Forrest Collman is a member of the Micron Project at the Allen Institute. He and his colleagues recently discovered how to make thin sections microscopically from the entire mouse brain. “Some of these obstacles are starting to fall, Dr. Dr. said. Collman.

However, about a thousand times larger than a mouse, our brain offers a much larger challenge, he added. “The human brain seems to be out of what is now possible,” he said. “We’re not going there soon.”

However, a neuroscientist and a member of the Micron Project in Princeton, however, said that mouse brains and human brains are as similar as to collect clues that can help researchers find drugs to effectively treat psychological disorders without causing harmful side effects.

“Our methods of manipulating the nervous system are incredibly blunt instruments, Seung Seung said. “You put a medicine and goes everywhere,” he added. “But actually to reach and manipulate a cell type – this is sensitivity.”

Efforts to Mapply a Mouse Brain supported By financing a long -term national health institutes called brain initiative.

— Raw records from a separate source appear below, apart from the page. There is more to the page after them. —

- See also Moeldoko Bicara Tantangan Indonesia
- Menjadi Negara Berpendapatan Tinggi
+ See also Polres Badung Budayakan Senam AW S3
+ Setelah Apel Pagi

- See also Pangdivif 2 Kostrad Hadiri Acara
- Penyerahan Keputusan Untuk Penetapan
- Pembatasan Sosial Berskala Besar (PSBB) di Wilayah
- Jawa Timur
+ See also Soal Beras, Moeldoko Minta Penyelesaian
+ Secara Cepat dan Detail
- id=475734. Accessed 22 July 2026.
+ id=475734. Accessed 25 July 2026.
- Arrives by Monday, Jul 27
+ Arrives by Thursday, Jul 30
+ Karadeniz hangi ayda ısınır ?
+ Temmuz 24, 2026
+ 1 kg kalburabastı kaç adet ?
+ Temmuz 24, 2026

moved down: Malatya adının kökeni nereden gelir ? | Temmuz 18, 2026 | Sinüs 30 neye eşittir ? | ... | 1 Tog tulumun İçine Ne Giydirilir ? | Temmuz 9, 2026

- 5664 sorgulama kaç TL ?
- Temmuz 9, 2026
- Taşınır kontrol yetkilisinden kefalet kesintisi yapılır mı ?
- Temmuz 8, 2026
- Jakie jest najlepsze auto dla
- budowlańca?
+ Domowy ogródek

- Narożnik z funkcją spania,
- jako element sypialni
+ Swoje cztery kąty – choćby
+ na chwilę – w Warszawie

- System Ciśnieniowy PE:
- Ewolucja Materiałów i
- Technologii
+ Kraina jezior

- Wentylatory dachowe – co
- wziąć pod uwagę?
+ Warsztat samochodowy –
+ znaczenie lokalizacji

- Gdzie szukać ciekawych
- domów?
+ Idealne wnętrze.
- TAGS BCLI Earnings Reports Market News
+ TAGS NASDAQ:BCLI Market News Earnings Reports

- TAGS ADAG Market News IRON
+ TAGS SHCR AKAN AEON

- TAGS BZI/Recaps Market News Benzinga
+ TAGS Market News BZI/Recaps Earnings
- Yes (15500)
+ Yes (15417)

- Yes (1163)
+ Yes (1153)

However, the future of the effort is uncertain. Last year, the congress provided funds for brain initiative 40 percentAnd last month, President Trump signed a 20 percent more invoice support support.

Dr. Bock said that the brain mapping efforts like Micron have taken years because they require the invention of new technologies and software along the way.

“We need the consistency and predictability of science financing to achieve these long -term goals, B said Bock.